Bench marking AmpliDiff for Human Monkeypox, Hiv-1 and Influenza-A

Abstract

AmpliDiff provides a method which takes a list of genomes and their lineages, and finds a set of amplicons and their primers in such a way that these amplicons can be used to differentiate between the lineages of a specific virus. While it has been shown that AmpliDiff find results comparable to whole genome sequencing for SARS-CoV-2 when looking at abundance estimations, it is not know how well it performs for other viruses, or what factors of a virus impacts the performance of the amplicons found by AmpliDiff.\
In this paper we will be showing the effectiveness of AmpliDiff on Human monkeypox, HIV-1 and Influenza-A.

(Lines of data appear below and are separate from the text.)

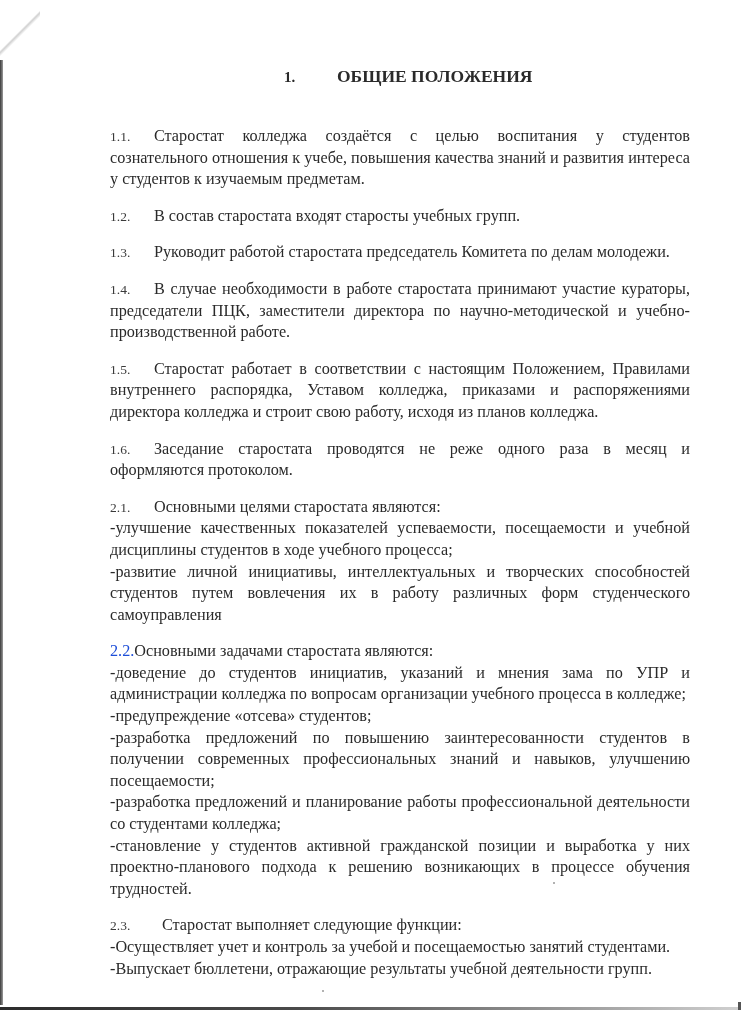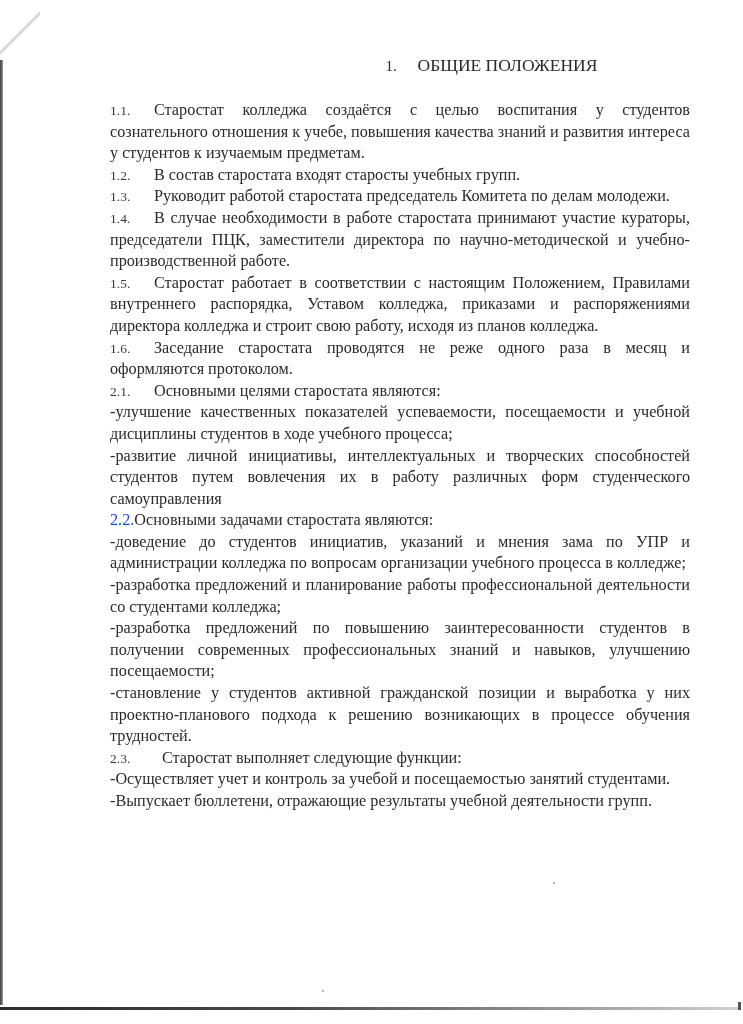--- a/index.html
+++ b/index.html
@@ -49,45 +49,45 @@
   }
   .page {
     position: absolute;
     left: 110px;
     top: 52px;
     width: 580px;
     font-size: 16.2px;
     line-height: 21.6px;
   }
   .heading {
-    font-weight: normal;
+    font-weight: bold;
     font-size: 17.5px;
     line-height: 24px;
-    margin: 1px;
+    margin: 12px;
     white-space: nowrap;
-    text-align: center;
   }
   .heading .num {
     font-size: 15px;
     display: inline-block;
   }
   .heading-1 { padding-left: 162px; margin-bottom: 22px; }
   .heading-1 .num { width: 53px; }
   .heading-2 { padding-left: 28px; margin-top: 23px; margin-bottom: 20px; }
   .heading-2 .num { width: 50px; }
   p {
     margin: 0;
     text-align: justify;
     text-align-last: left;
   }
   .num-label {
     display: inline-block;
     width: 44px;
     font-size: 13.5px;
     color: #3a3a3a;
+    margin-top: 15px;
   }
   .num-label.wide { width: 52px; }
   .num-label.inline { width: auto; font-size: 16.2px; color: #1d4ed8; }
   .speck {
     position: absolute;
     width: 2px;
     height: 2px;
     background: #999;
     border-radius: 1px;
   }
@@ -115,21 +115,22 @@
   <p><span class="num-label">1.5.</span><span>Старостат работает в соответствии с настоящим Положением, Правилами внутреннего распорядка, Уставом колледжа, приказами и распоряжениями директора колледжа и строит свою работу, исходя из планов колледжа.</span></p>
   <p><span class="num-label">1.6.</span><span>Заседание старостата проводятся не реже одного раза в месяц и оформляются протоколом.</span></p>
 
 
   <p><span class="num-label">2.1.</span><span>Основными целями старостата являются:</span></p>
   <p>-улучшение качественных показателей успеваемости, посещаемости и учебной дисциплины студентов в ходе учебного процесса;</p>
   <p>-развитие личной инициативы, интеллектуальных и творческих способностей студентов путем вовлечения их в работу различных форм студенческого самоуправления</p>
 
   <p><span class="num-label inline">2.2.</span><span>Основными задачами старостата являются:</span></p>
   <p>-доведение до студентов инициатив, указаний и мнения зама по УПР и администрации колледжа по вопросам организации учебного процесса в колледже;</p>
+  <p>-предупреждение «отсева» студентов;</p>
+  <p>-разработка предложений по повышению заинтересованности студентов в получении современных профессиональных знаний и навыков, улучшению посещаемости;</p>
   <p>-разработка предложений и планирование работы профессиональной деятельности со студентами колледжа;</p>
-  <p>-разработка предложений по повышению заинтересованности студентов в получении современных профессиональных знаний и навыков, улучшению посещаемости;</p>
   <p>-становление у студентов активной гражданской позиции и выработка у них проектно-планового подхода к решению возникающих в процессе обучения трудностей.</p>
 
   <p><span class="num-label wide">2.3.</span><span>Старостат выполняет следующие функции:</span></p>
   <p>-Осуществляет учет и контроль за учебой и посещаемостью занятий студентами.</p>
   <p>-Выпускает бюллетени, отражающие результаты учебной деятельности групп.</p>
 
 </div>
 
 </body></html>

By running AmpliDiff for the three viruses mentioned above, we obtain sets of amplicons, which are used to do a lineage abundance estimation. By then comparing the estimation to the know abundance we calculate the Mean Average Error (MAE). This MAE will then be used to compare against the MAE obtained from doing a abundance estimation based on whole genome sequencing.
By comparing the amplicons against whole genome sequencing (wgs), we show that using viruses with longer genomes positively impacts the performance of the amplicons. We also show that the amount of misalignment characters added by the Multiple Sequence Alignemnt (MSA), impacts the required settings for AmpliDiff to find amplicons, and can negatively impact the MAE.
Finally, we show that AmpliDiff can be run, with some minor changes to the code base, on segmented genomes, with performance similar to that of single segment genomes.